Um dia, no Facebook, li um relato de um amigo que havia recebido o diagnóstico de autismo. Eu me identifiquei totalmente com o que ele havia escrito. Passei a ler muito sobre o tema e me identifiquei ainda mais. Resolvi buscar ajuda. Paguei uma avaliação neuropsicológica, mesmo não tendo condições na época, mas eu precisava entender o que estava acontecendo comigo — basicamente desde sempre.

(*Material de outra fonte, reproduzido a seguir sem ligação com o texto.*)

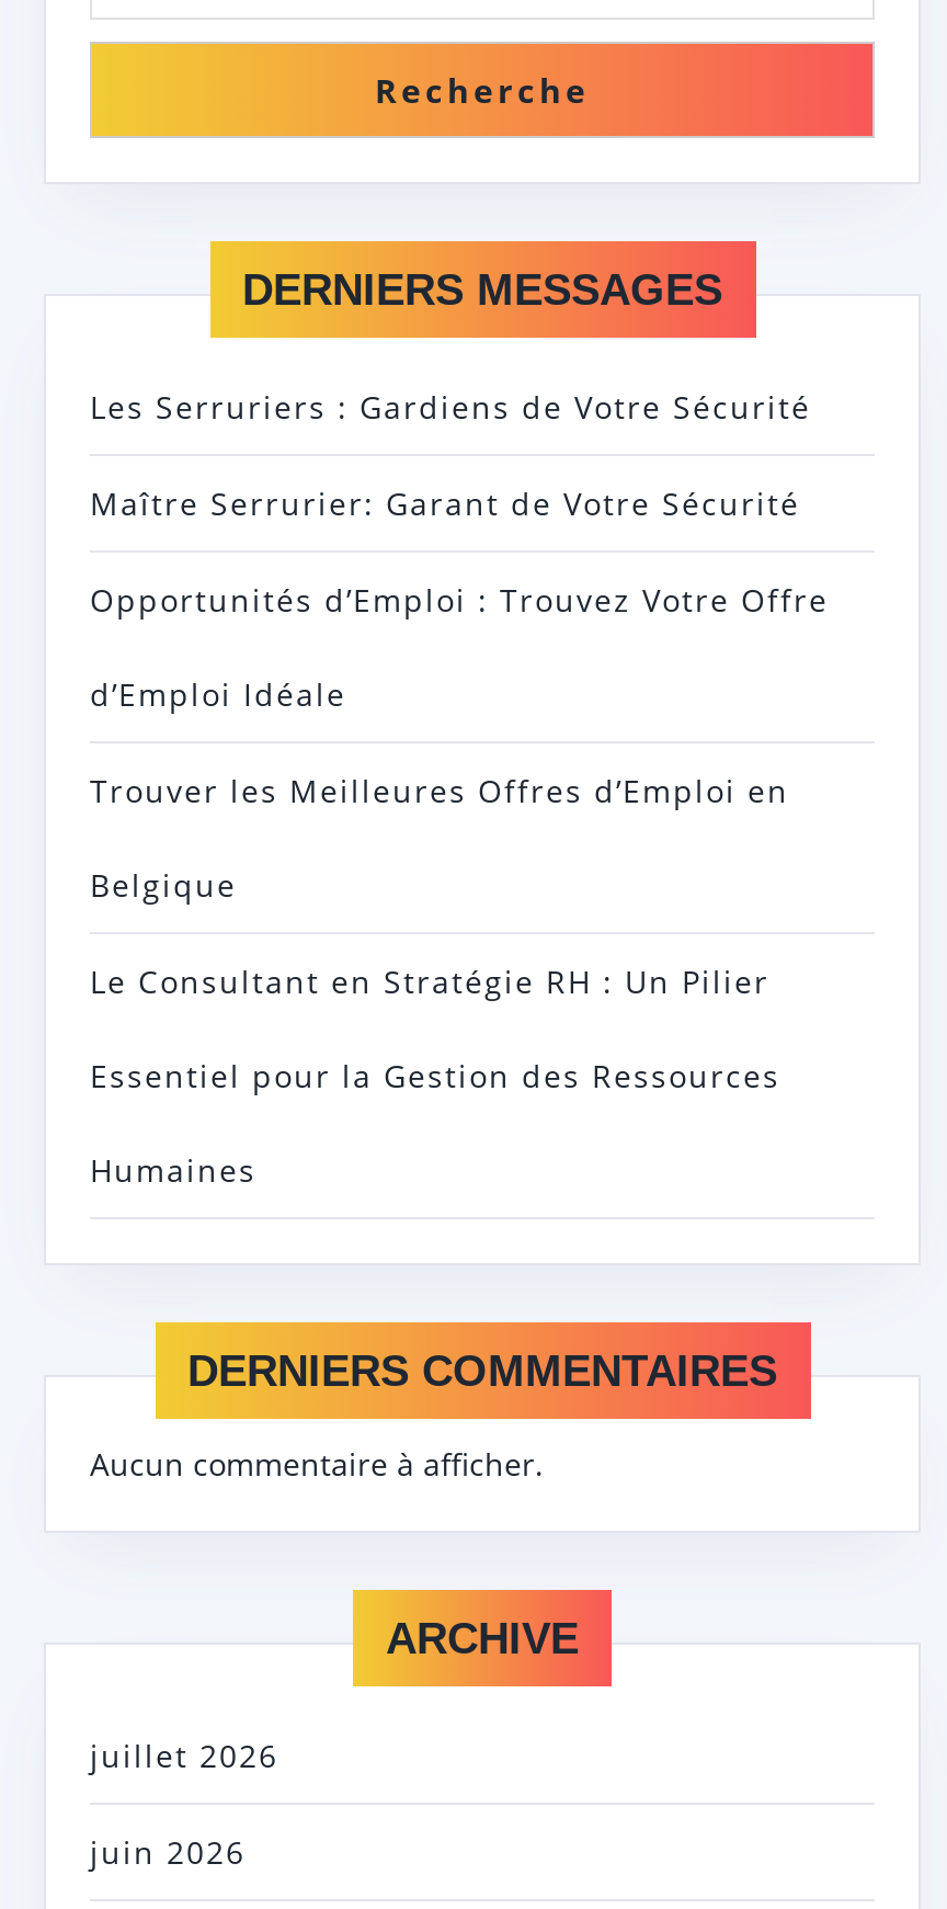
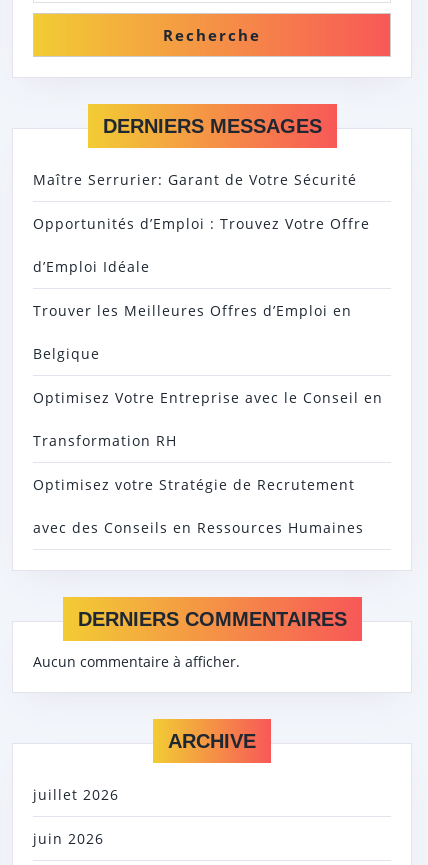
[90,385,811,427] Les Serruriers : Gardiens de Votre Sécurité -> none
moved [90,482,829,905] -> [33,170,370,363]: Maître Serrurier: Garant de Votre Sécurité | Opportunités d’Emploi : Trouvez Votre Offre | d’Emploi Idéale | Trouver les Meilleures Offres d’Emploi en | Belgique
[90,960,780,1190] Le Consultant en Stratégie RH : Un Pilier | Essentiel pour la Gestion des Ressources | Humaines -> [33,388,383,537] Optimisez Votre Entreprise avec le Conseil en | Transformation RH | Optimisez votre Stratégie de Recrutement | avec des Conseils en Ressources Humaines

Com a neuropsicóloga, passei por inúmeros testes em muitas semanas de acompanhamento. A profissional só aplicou o “teste de autismo” porque eu insisti, já que ela disse que eu “não parecia autista”. A especialista em questão, inclusive, teve muita dúvida sobre qual diagnóstico me dar: considerou transtorno de personalidade histriônica, TOC, borderline e até pediu ajuda a psiquiatras. Mas acabou fechando o diagnóstico como transtorno bipolar porque, segundo ela, eu não aparentava ter stims (movimentos repetitivos), me mostrava uma pessoa empática e tinha sentimentos de solidão. Como se os autistas tivessem de ser basicamente robôs.

Os quatro psiquiatras

Depois do errático diagnóstico de TAB (Transtorno Afetivo Bipolar), passei por quatro psiquiatras. Todos apenas leram a conclusão da minha avaliação neuropsicológica e atestaram a bipolaridade — um deles também diagnosticou TDAH.

Passei, no máximo, 20 minutos com cada um. Nenhum investigou minha história ou me ouviu de verdade. Era um serviço preguiçoso, e isso é grave: um diagnóstico errado gera luto, tratamentos inadequados e a sensação de ser só um corpo sem valor.

Isso é ainda pior para mulheres negras. Quantas de nós, mulheres negras, somos medicalizadas sem qualquer questionamento, enquanto nosso sofrimento é ignorado?

Diante disso, comecei a tomar estabilizador de humor, antipsicótico, anticonvulsivante — enfim, uma infinidade de remédios. Minha dose máxima de Carbonato de Lítio chegou a 1200 mg por dia, isso porque a minha dose terapêutica do exame de ³litemia nunca chegava ao ideal. Pelo contrário: eu me sentia muito mal. Várias vezes fui ao hospital (não era pra menos), o remédio não fazia nenhum efeito e, mesmo assim, mesmo com as minhas falas, os médicos aumentavam mais ainda a dose. Como se a minha vivência em relação ao tratamento não valesse de nada.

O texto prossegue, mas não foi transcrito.